Covid-19: India excess deaths cross four million, says study
- Published
The Covid-19 pandemic has caused excess deaths in India to cross more than four million, a new study has found.
Excess deaths are a measure of how many more people are dying than would be expected compared to the previous few years.
Although it is difficult to say how many of these deaths have been caused by Covid-19, they are a measure of the overall impact of the pandemic.
India has officially recorded more than 414,000 Covid-19 deaths so far.
The country is one of the few major economies without an estimate of excess deaths during the pandemic.
Researchers from the US-based Center for Global Development used three different data sources to estimate India's excess all-cause mortality during the pandemic until 21 June.
They extrapolated death registrations from seven states, accounting for half of India's population. India conducts yearly mortality surveys but has only published numbers up to 2019.
Second, the researchers applied international estimates of age-specific infection fatality rates - the number of people that die from the virus - to data from two countrywide antibody tests, also called sero surveys.
Third, they looked at India's consumer survey of 868,000 individuals across 177,000 households which also records whether any member of the family had died in the past four months.
Taken together, the researchers found that excess deaths were estimated to be in the range of 3.4 million to 4.7 million - about 10 times higher than India's official Covid-19 death toll.
This was also considerably higher than other estimates by epidemiologists, who believed India's excess deaths were five-to-seven times higher.
Not all these deaths were caused by Covid-19 and an estimation of the actual death toll by the disease would be difficult to give, said Arvind Subramanian, India's former chief economic adviser and one of the authors of the study.
Although data on how many people died in the pandemic was patchy, researchers looked at the data on infection rates, based on many sero surveys to get a ballpark estimate of deaths.
They took India's infection numbers and applied estimates from international studies of the probability of death after a Covid-19 infection.
They did this with each different age group, applying international estimates of the Covid-19 infection fatality rate at a given age to the number of infections among Indians in that age group.
The data implied that four million people had died in the pandemic in India, according to Dr Subramanian.

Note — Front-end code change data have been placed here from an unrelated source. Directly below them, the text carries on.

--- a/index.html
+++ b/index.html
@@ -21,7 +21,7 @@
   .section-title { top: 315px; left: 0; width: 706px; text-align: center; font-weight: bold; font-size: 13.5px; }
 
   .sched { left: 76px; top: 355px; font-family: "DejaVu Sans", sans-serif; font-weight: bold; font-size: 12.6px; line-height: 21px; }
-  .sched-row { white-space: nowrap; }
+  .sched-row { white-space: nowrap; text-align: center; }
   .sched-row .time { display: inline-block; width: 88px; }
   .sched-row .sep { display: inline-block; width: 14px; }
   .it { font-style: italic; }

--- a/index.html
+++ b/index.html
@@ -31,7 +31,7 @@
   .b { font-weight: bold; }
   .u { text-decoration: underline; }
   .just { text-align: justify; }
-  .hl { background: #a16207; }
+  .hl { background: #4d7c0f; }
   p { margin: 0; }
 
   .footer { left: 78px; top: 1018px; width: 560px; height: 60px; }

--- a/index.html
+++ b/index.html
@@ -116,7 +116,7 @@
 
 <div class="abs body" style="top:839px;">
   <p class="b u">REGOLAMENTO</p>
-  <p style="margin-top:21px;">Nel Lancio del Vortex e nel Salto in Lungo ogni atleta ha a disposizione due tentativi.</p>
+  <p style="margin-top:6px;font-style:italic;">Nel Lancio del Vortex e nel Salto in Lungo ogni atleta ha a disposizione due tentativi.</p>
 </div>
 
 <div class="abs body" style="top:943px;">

"Two of our three estimates measure all-cause mortality and not Covid-19 deaths. Our second measure is a bit closer to a number of [actual] Covid-19 deaths, but it is only one of three estimates," Dr Subramanian told me.
The researchers - including Justin Sandefur of the Center for Global Development and Abhishek Anand of Harvard University - also said that the first wave last year appeared to have been more lethal than what was popularly believed. Mortality appeared to be moderate because it was "spread out in time and space".
Dr Subramanian said one of the conclusions might be that "India has not been an outlier" and has had "mortality not dissimilar from countries of comparable size and infections".
The researchers said the most "critical take-away, regardless of the sources and estimates", was that actual deaths during the Covid-19 pandemic were "likely to be far greater than the official count".
"The true deaths are likely to be in several millions, not hundreds of thousands, making this arguably India's worst human tragedy since the partition and independence."